::: Supplied entries :::

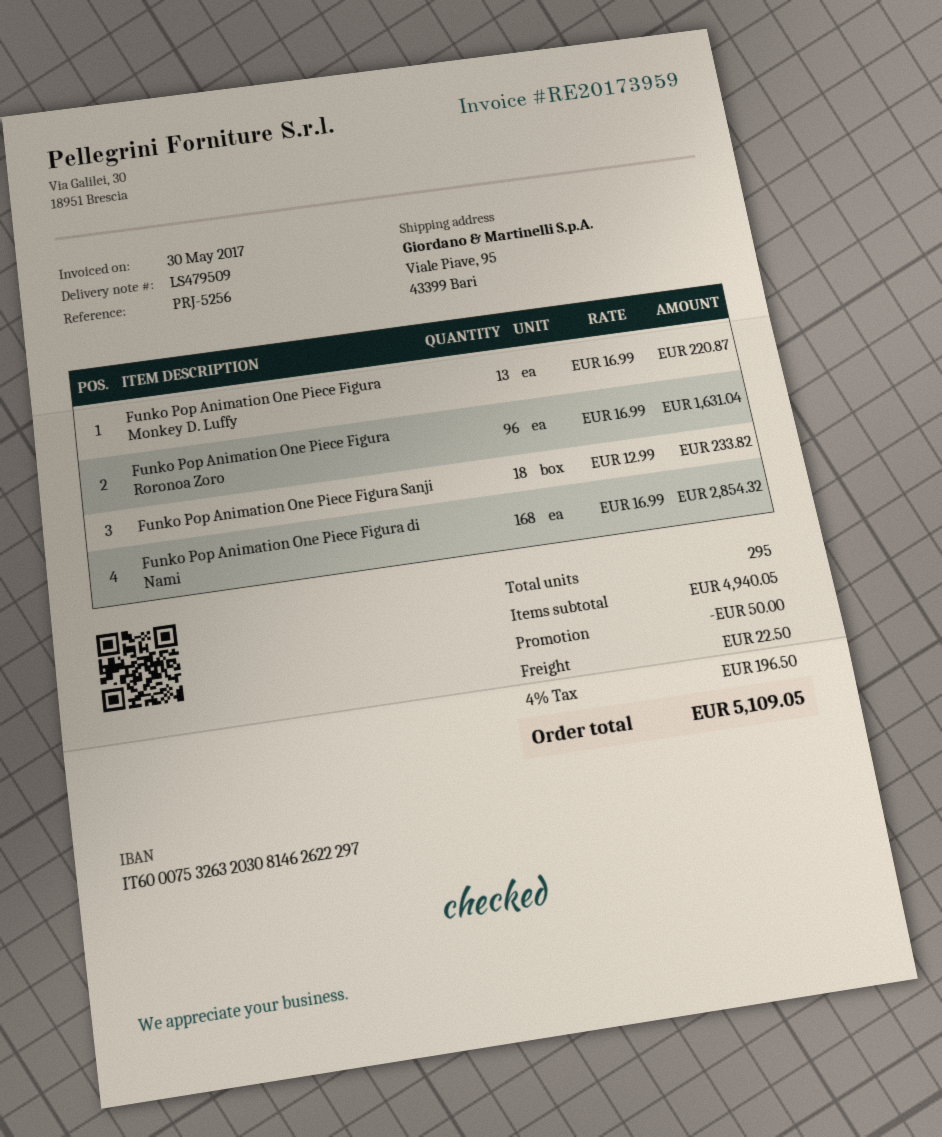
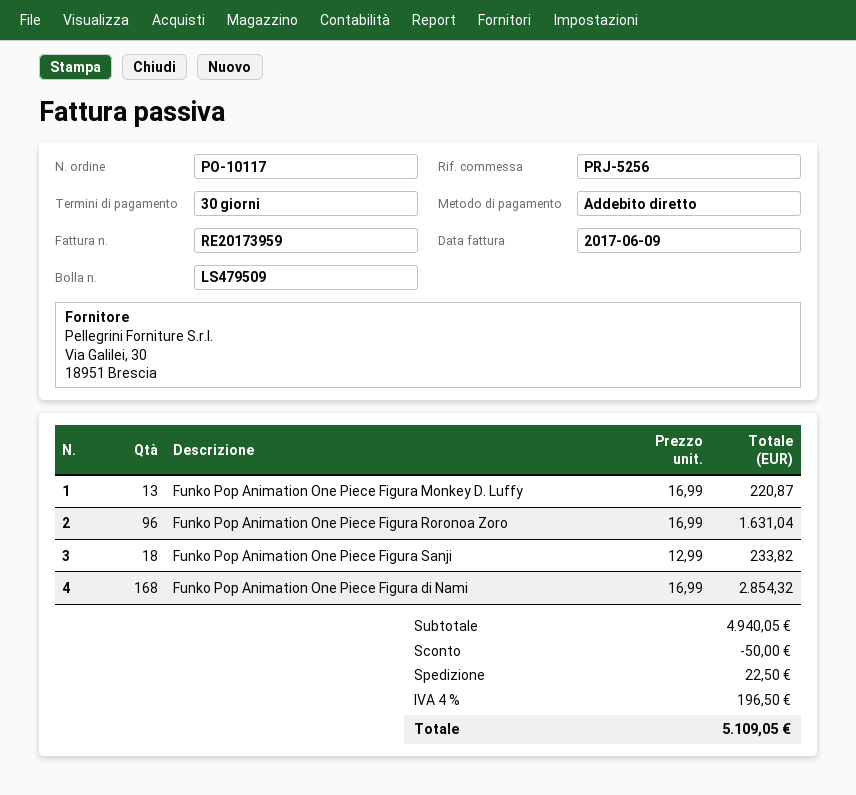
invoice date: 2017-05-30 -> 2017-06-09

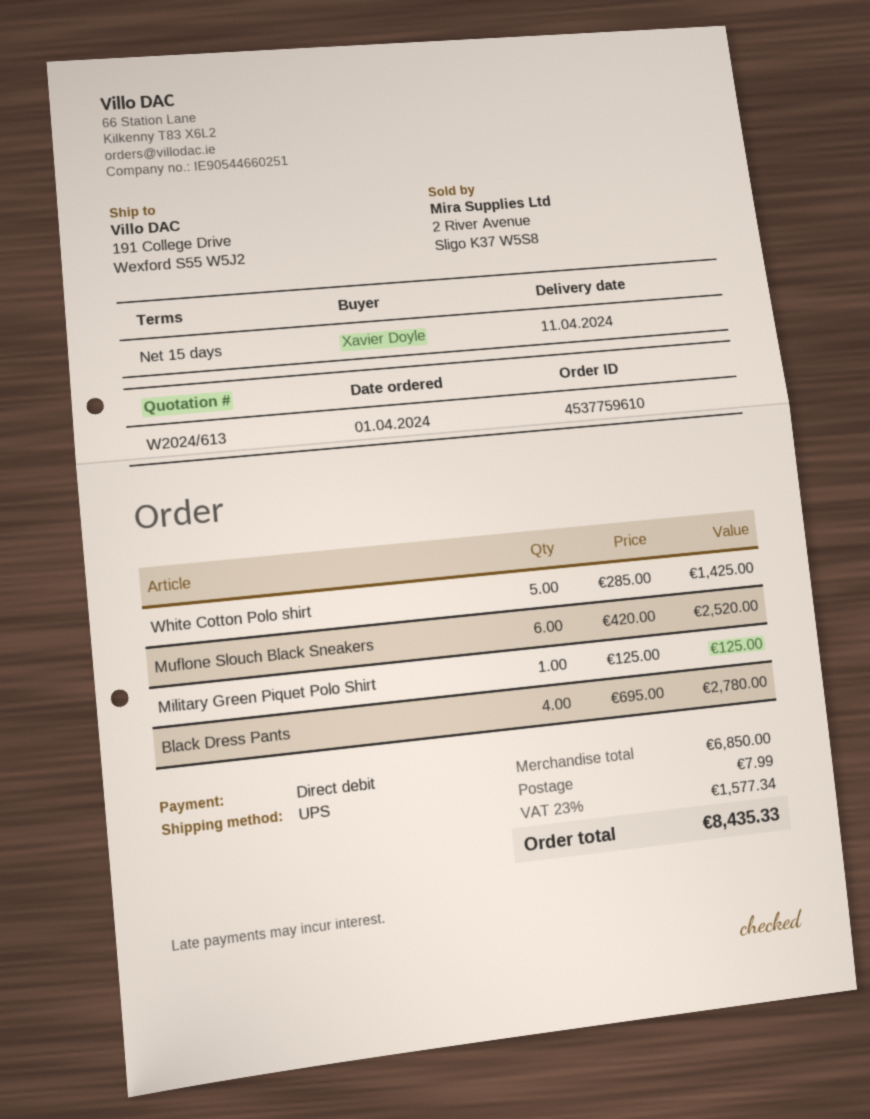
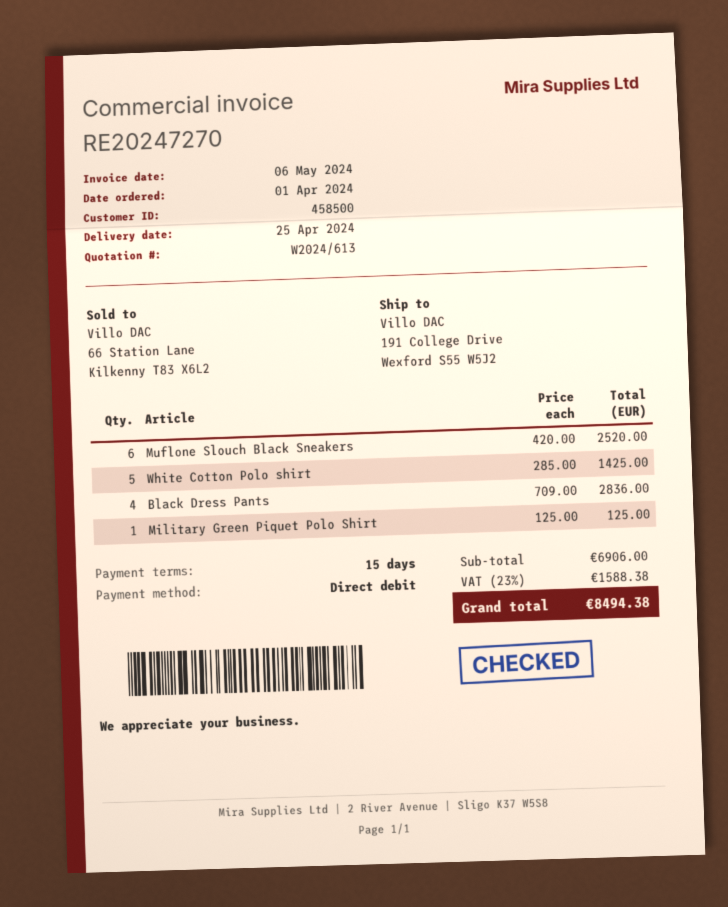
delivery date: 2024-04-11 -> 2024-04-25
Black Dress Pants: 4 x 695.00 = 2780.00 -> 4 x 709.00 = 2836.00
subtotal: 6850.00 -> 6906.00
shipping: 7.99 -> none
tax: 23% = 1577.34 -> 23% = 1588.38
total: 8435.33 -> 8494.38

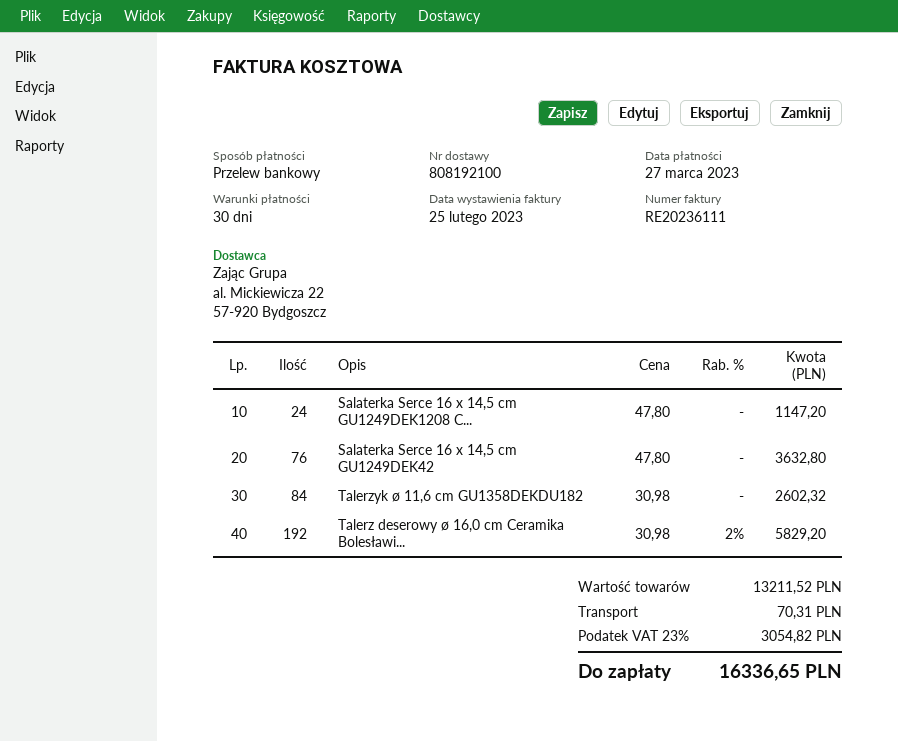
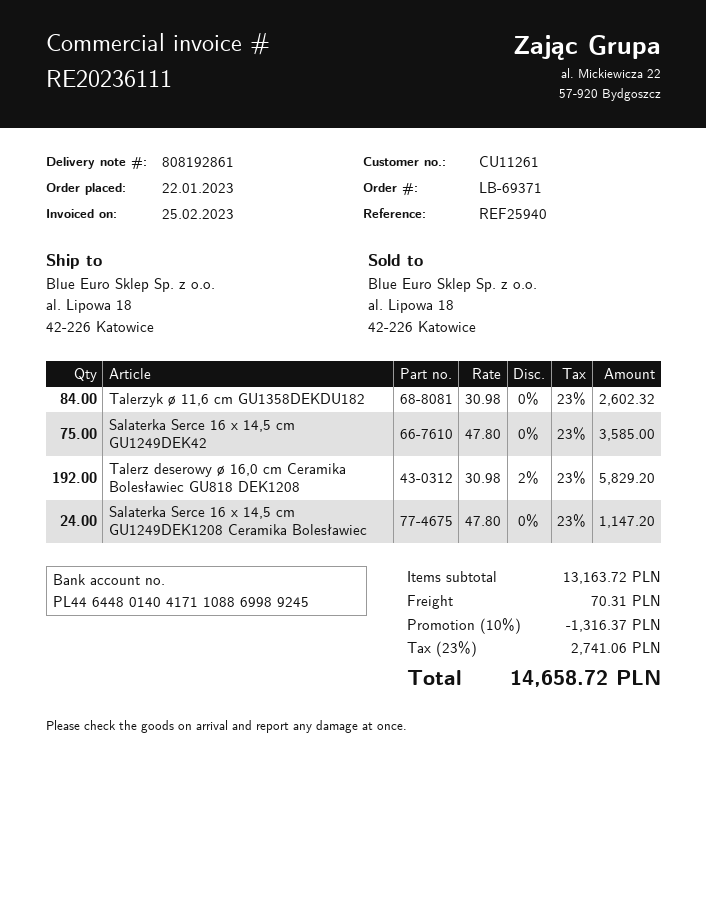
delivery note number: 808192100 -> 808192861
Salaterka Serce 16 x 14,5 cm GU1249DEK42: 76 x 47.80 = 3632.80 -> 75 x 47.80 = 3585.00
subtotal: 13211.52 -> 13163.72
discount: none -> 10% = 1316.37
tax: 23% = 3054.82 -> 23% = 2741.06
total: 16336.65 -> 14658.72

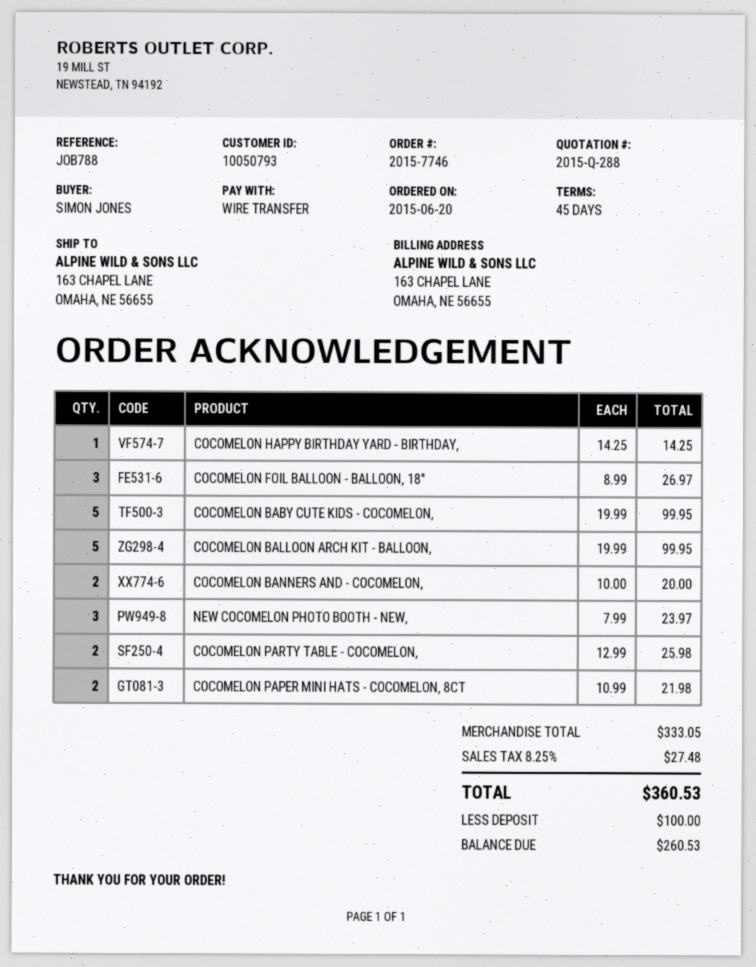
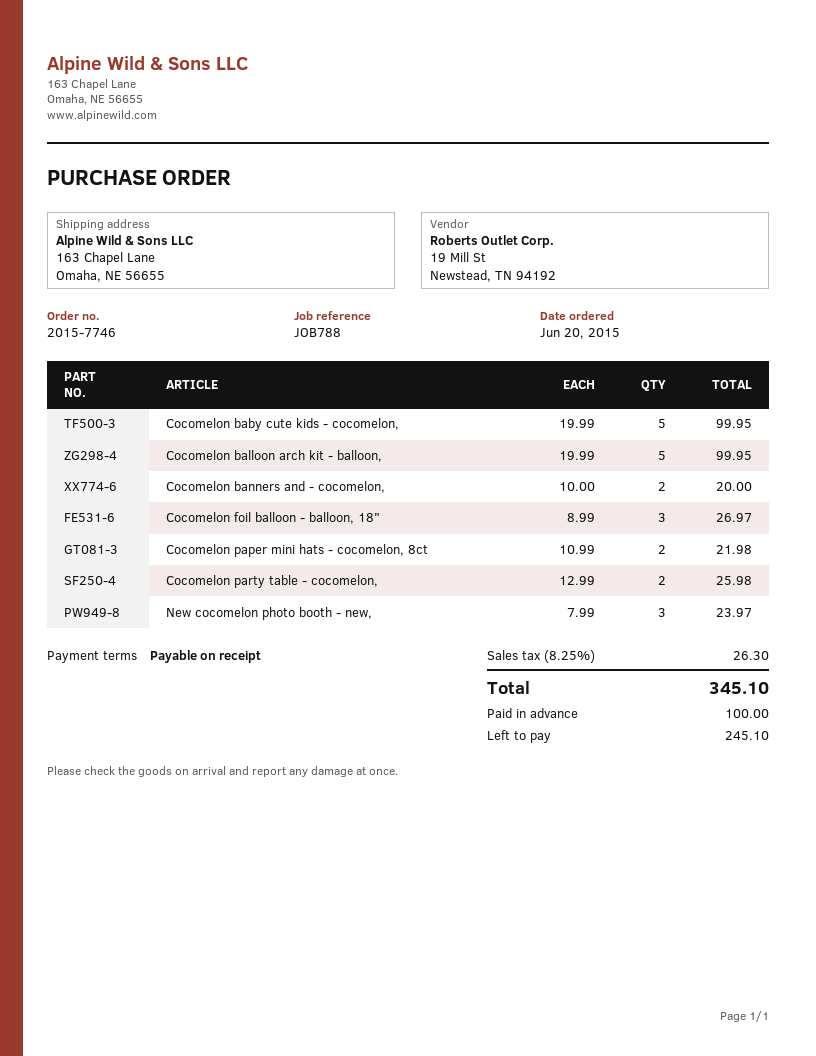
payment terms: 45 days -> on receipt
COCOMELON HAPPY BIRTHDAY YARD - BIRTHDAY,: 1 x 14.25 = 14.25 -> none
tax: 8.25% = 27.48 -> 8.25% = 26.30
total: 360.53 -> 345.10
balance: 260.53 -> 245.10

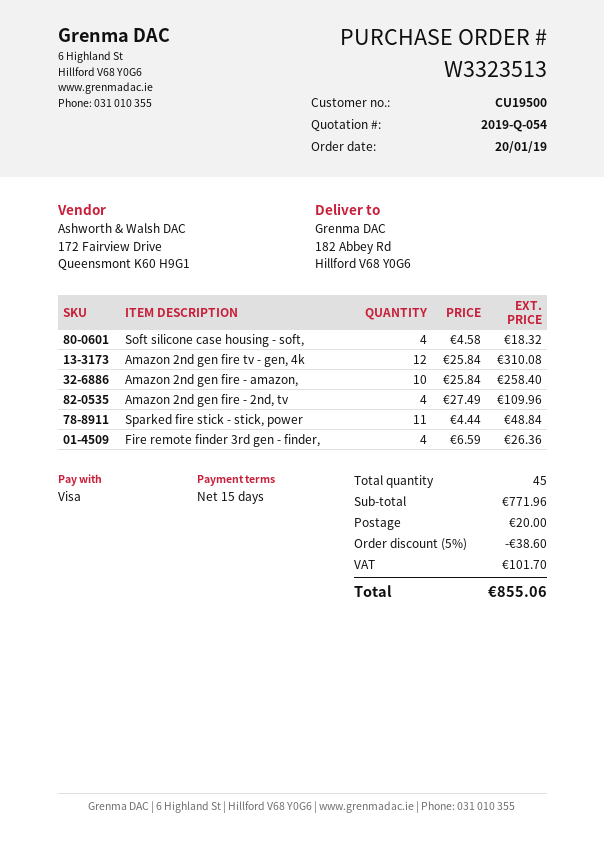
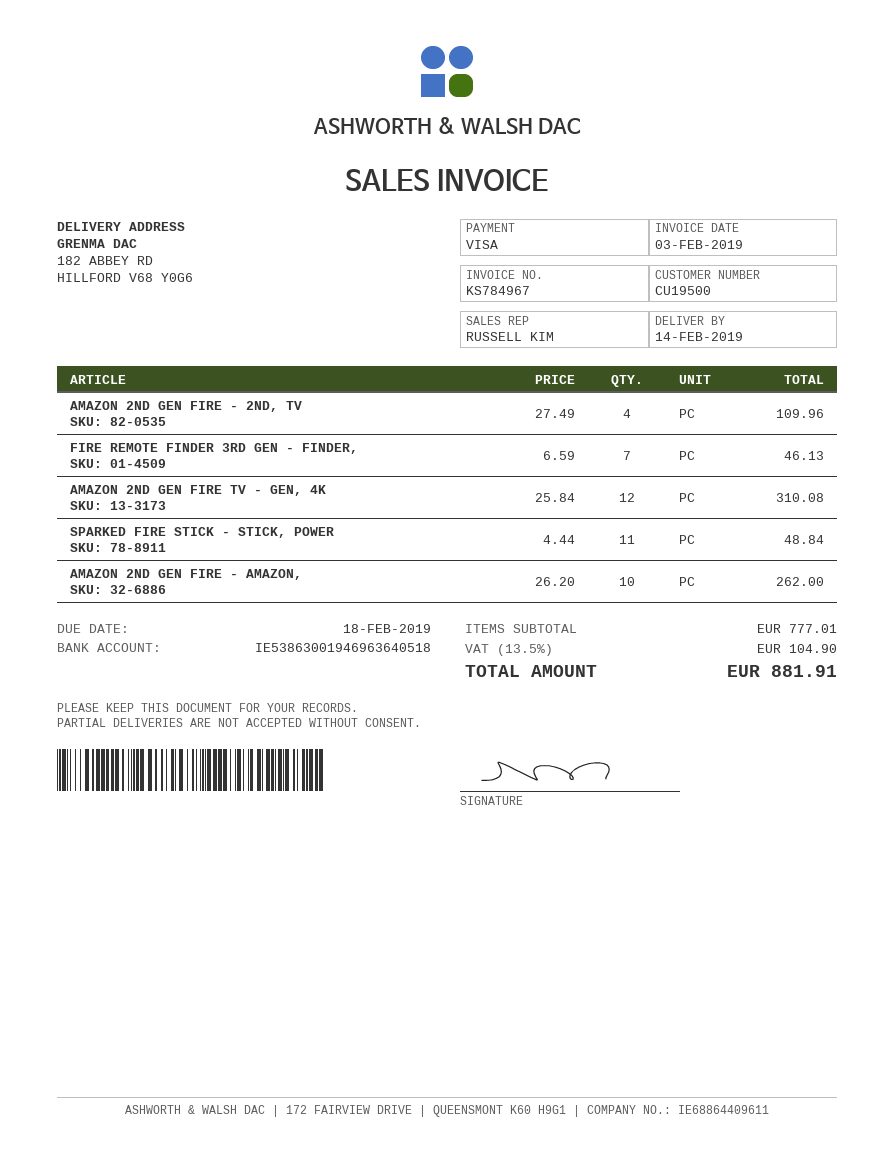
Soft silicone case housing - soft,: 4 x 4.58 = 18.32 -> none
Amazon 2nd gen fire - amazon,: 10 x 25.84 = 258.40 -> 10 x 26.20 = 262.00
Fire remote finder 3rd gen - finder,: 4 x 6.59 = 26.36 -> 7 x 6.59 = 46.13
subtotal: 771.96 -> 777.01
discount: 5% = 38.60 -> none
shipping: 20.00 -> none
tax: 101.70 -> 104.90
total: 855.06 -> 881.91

:::

* What to produce
Which lines of the data contain "delivery"? Copy them all.

* Solution
delivery date: 2024-04-11 -> 2024-04-25
delivery note number: 808192100 -> 808192861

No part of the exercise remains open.